C'est pourquoi, à partir de 1950, on a proposé différents supports qui permettent d'effectuer une électrophorèse de zone sur un support « stabilisateur » qui peut être le papier-filtre (E. Durrum, D. Cremer et A. Tiselius, W. Grassmann et K. Hannig, tous en 1950), l'acétate de cellulose (J. Kohn en 1957), ou encore le gel d'agar (C. A. Grabar et P. Williams en 1953, R. J. Wieme en 1959).
Ces supports ont connu un immense succès, car leur emploi est simple, rapide, peu onéreux. En outre, il ne nécessite que de très petites quantités de substances. Ainsi, dans le cas d'un sérum sanguin, quelques microlitres suffisent.

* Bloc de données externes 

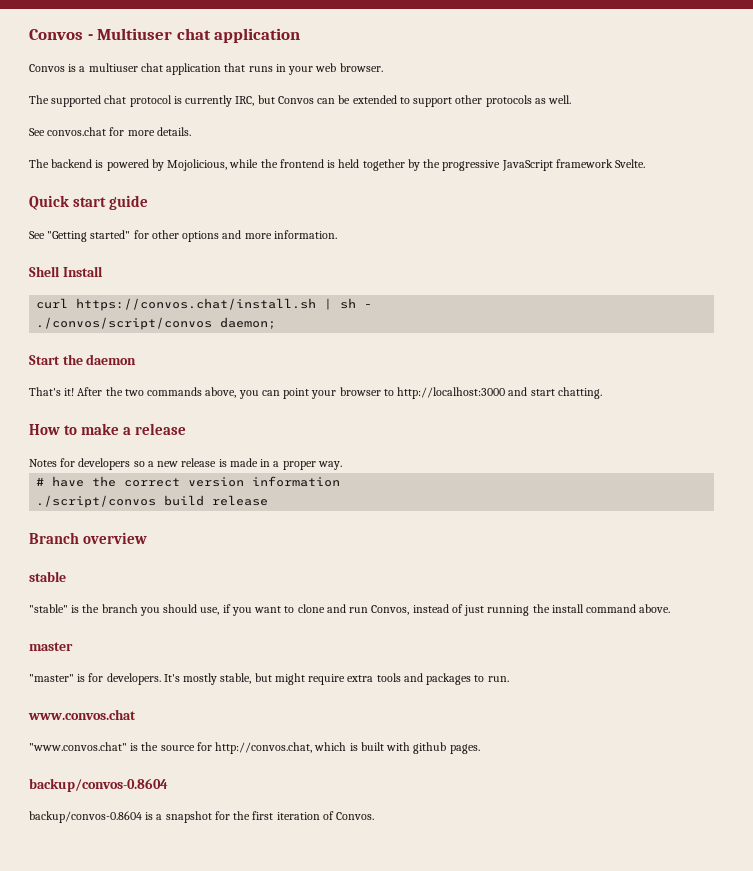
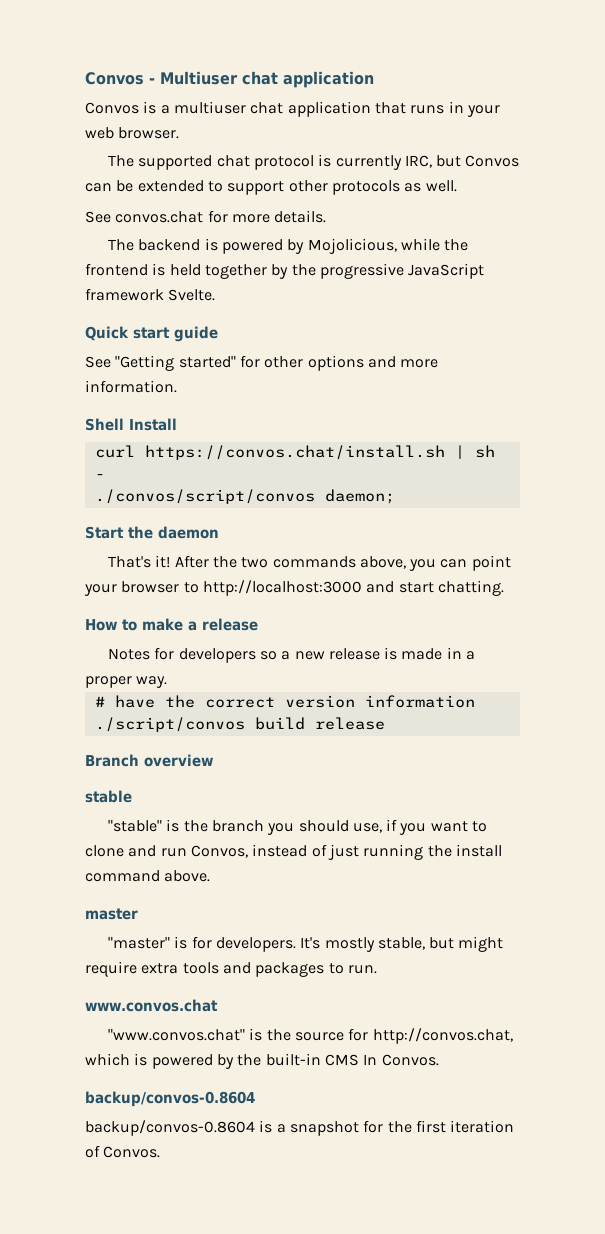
[360,742,480,754] built with github pages. -> [151,1053,439,1069] powered by the built-in CMS In Convos.

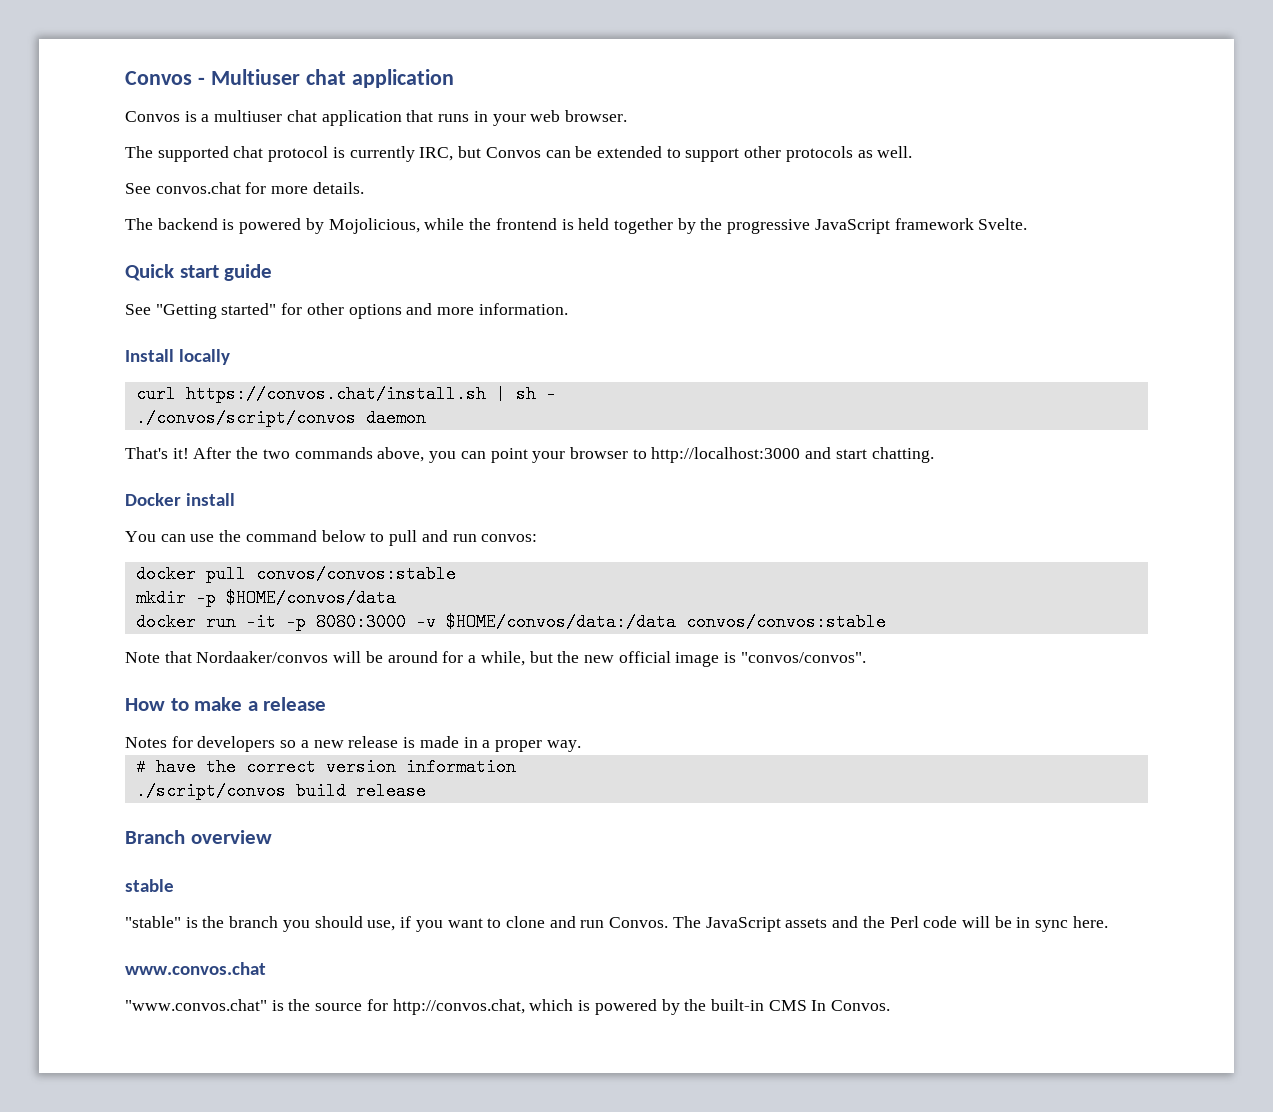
[85,418,124,431] Shell -> (568, 309) none
(177, 424) none -> [179,349,231,365] locally
[324,489,395,504] [85,526,153,539] daemon; // Start the -> (356, 418) none
(504, 588) none -> [125,493,236,506] [125,530,538,546] [135,565,456,583] [135,589,396,607] [135,613,886,631] [125,651,866,667] // Docker install // You can use the command below to pull and run convos: // docker pull convos/convos:stable // mkdir -p $HOME/convos/data // docker run -it -p 8080:3000 -v $HOME/convos/data:/data convos/convos:stable // Note that Nordaaker/convos will be around for a while, but the new official image is "convos/convos".
[190,844,502,860] [85,870,211,882] [85,908,138,920] [107,936,504,952] [85,961,377,977] Convos, instead of just running the install command above. // master // "master" is for developers. It's mostly stable, but might require extra tools and packages to run. -> [609,916,1108,932] Convos. The JavaScript assets and the Perl code will be in sync here.
[85,1091,255,1107] [85,1120,515,1136] [85,1145,161,1158] // backup/convos-0.8604 // backup/convos-0.8604 is a snapshot for the first iteration of Convos. -> (891, 1005) none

Quel que soit le support, on utilise une « cuve à électrophorèse » essentiellement constituée de deux bacs contenant le tampon et une électrode. Anode et cathode sont reliées à un générateur de courant continu. Les extrémités du support solide trempent dans le tampon ou lui sont reliées par des ponts en papier filtre.

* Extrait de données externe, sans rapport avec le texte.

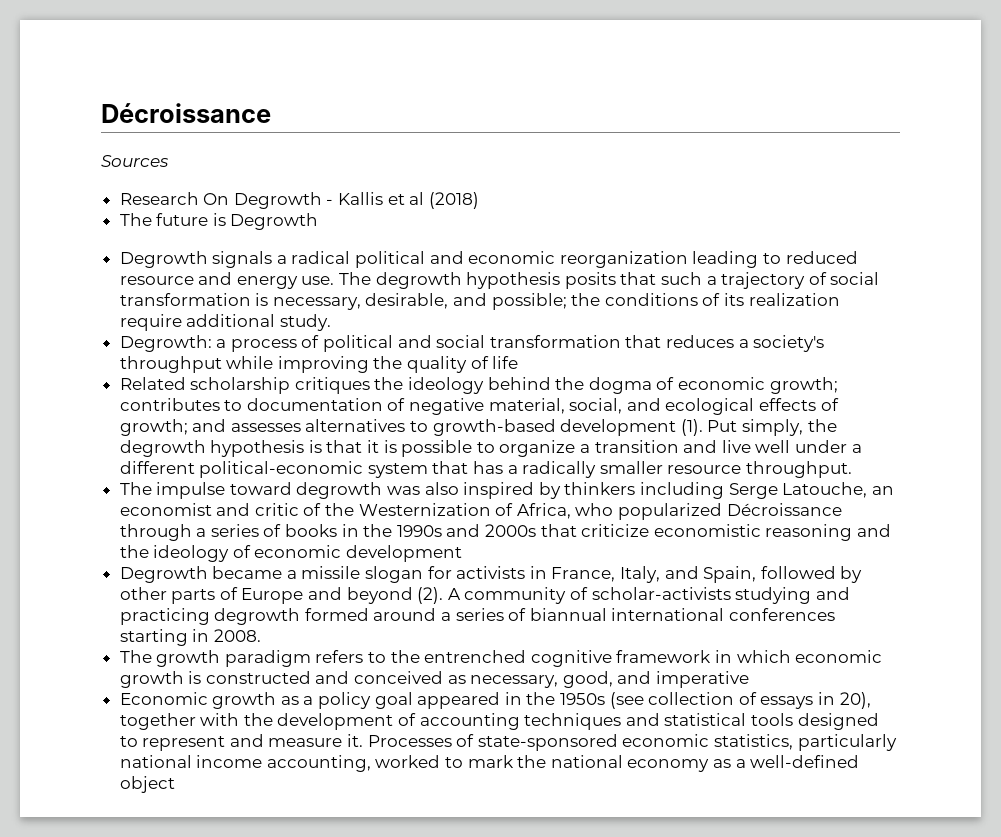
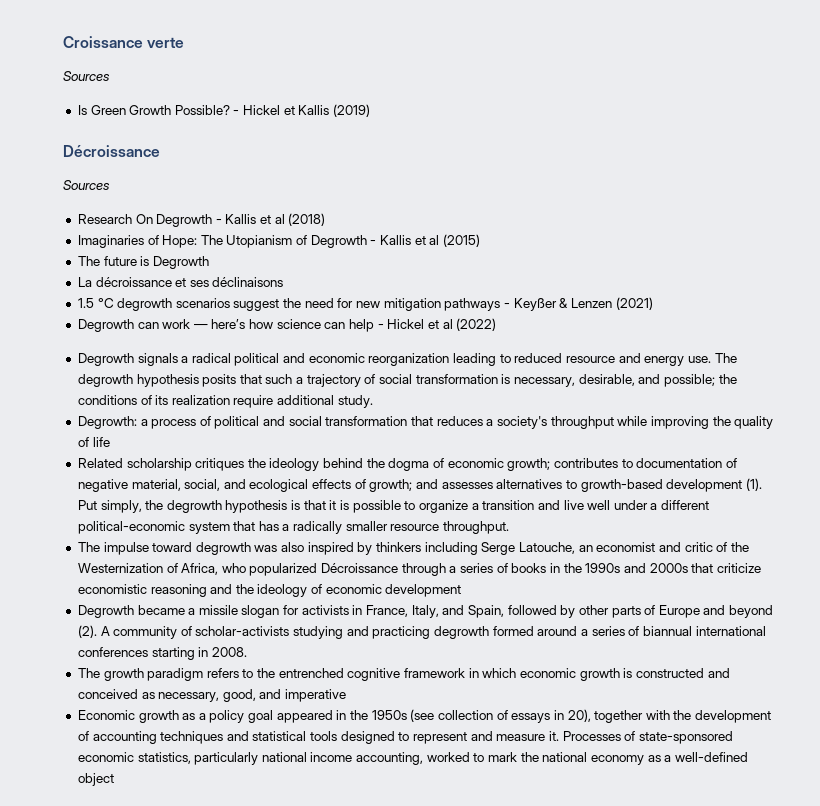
(101, 113) none -> [63,36,185,48] [63,71,110,81] [77,104,371,117] Croissance verte // Sources // Is Green Growth Possible? - Hickel et Kallis (2019) //
[119,213,319,230] The future is Degrowth -> [77,234,480,248] [77,256,209,269] [77,277,284,287] [77,297,653,311] [77,318,497,332] Imaginaries of Hope: The Utopianism of Degrowth - Kallis et al (2015) // The future is Degrowth // La décroissance et ses déclinaisons // 1.5 °C degrowth scenarios suggest the need for new mitigation pathways - Keyßer & Lenzen (2021) // Degrowth can work — here’s how science can help - Hickel et al (2022)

Électrophorèse sur papier et sur acétate de cellulose
On dépose quelques microlitres de la solution à étudier (mélanges d'enzymes, de protéines sériques ou d'autres substances chargées) sous forme d'une ligne mince sur le support imbibé de tampon. On le soumet ensuite à une électrophorèse ; l'intensité du courant est voisine de 2 mA par centimètre de largeur du support.
Au bout de quelques heures, la feuille est séchée. Les différentes fractions sont révélées par des colorants spécifiques, qui permettent de caractériser, par exemple, les protéines, les glycoprotéines, les lipoprotéines. Quant aux enzymes, on peut les révéler en utilisant leur activité spécifique sur des substrats convenablement choisis.
Le pouvoir de résolution de cette technique n'est pas supérieur à celui de l'électrophorèse en veine liquide. Par exemple, à partir du sérum, on obtient six fractions : albumine , α1, α2, β1, β2 et γ-globulines.
L'interaction entre le support et les protéines n'est pas totalement négligeable, c'est là un inconvénient. Si elle est faible avec l'acétate de cellulose, elle est plus marquée avec le papier filtre. C'est pourquoi, dans les conditions normales, on ne peut déceler, avec ce support, dans le cas d'un sérum, les préalbumines, qui devraient migrer plus vite que l'albumine, mais qui sont freinées par leur adsorption par le papier. On y parvient cependant, par exemple, en augmentant la quantité de protéines déposée.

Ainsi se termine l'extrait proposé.